◆ Instructions to follow ◆
Your reply should reproduce all the data below exactly while excluding the pictures.

Data excerpts
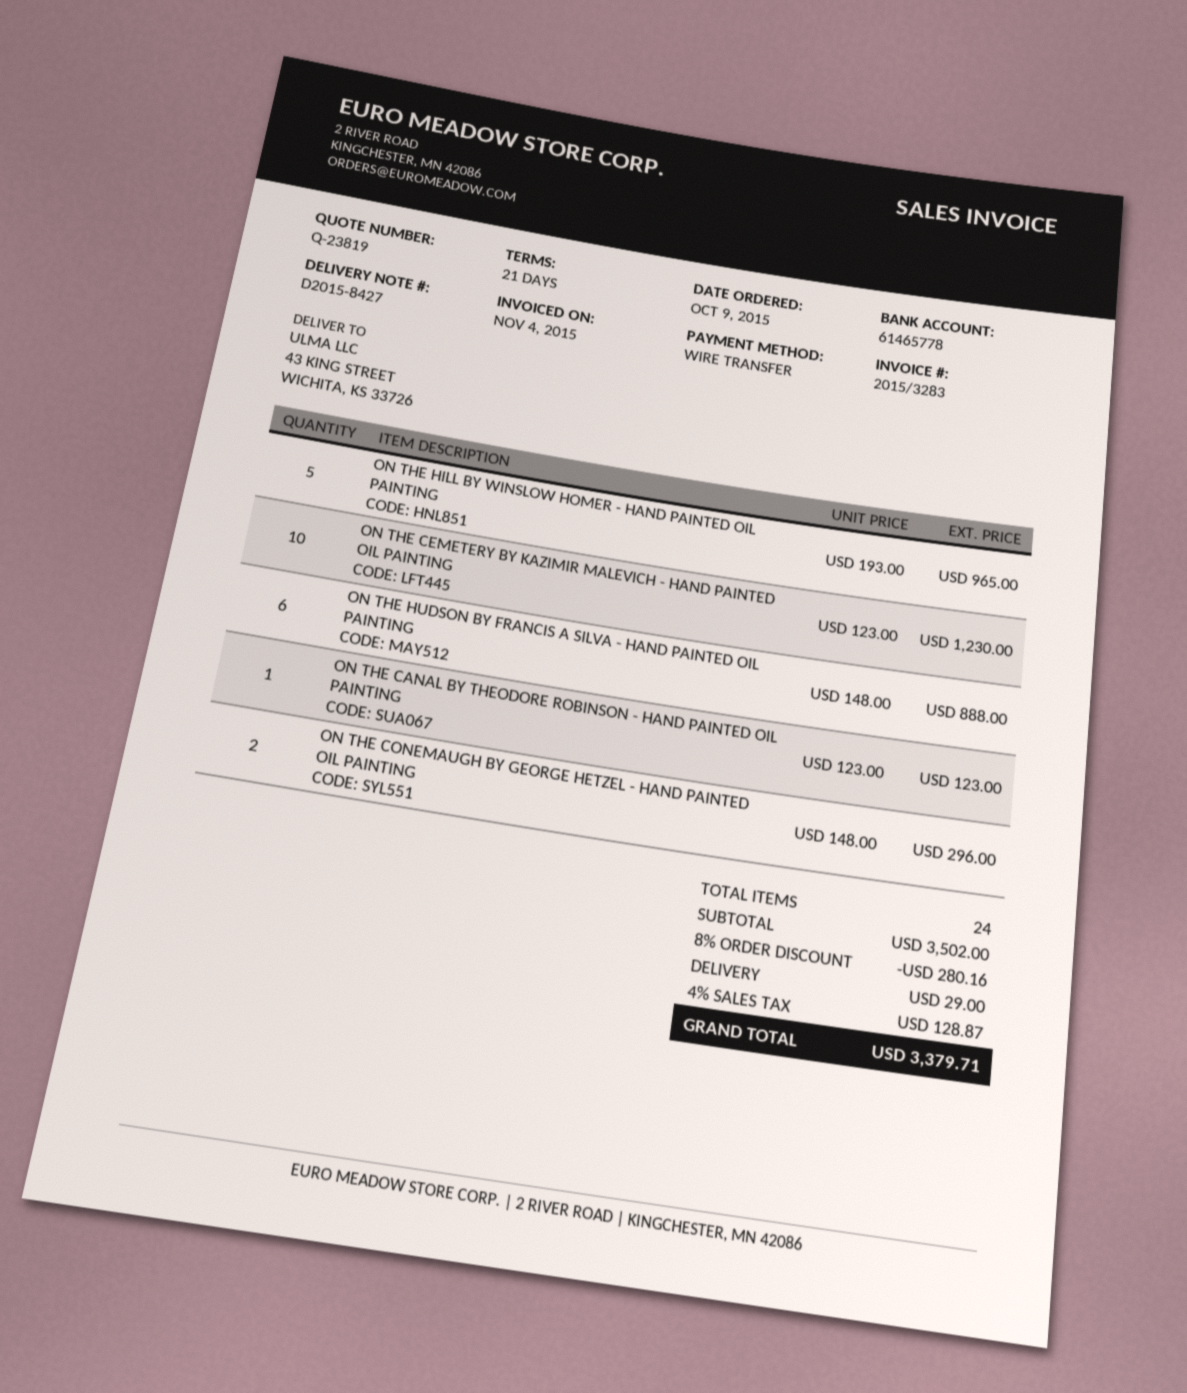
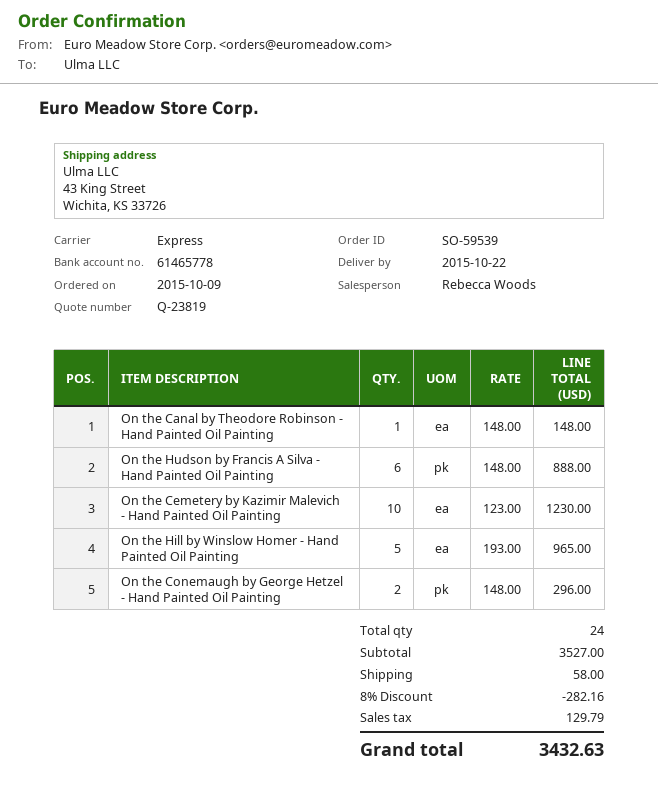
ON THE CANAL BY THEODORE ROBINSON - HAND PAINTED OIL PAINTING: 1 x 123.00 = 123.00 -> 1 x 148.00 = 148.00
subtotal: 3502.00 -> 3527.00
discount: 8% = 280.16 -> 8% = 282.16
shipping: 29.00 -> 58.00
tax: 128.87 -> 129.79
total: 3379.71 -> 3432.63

◆ Exercise answer ◆
ON THE CANAL BY THEODORE ROBINSON - HAND PAINTED OIL PAINTING: 1 x 123.00 = 123.00 -> 1 x 148.00 = 148.00
subtotal: 3502.00 -> 3527.00
discount: 8% = 280.16 -> 8% = 282.16
shipping: 29.00 -> 58.00
tax: 128.87 -> 129.79
total: 3379.71 -> 3432.63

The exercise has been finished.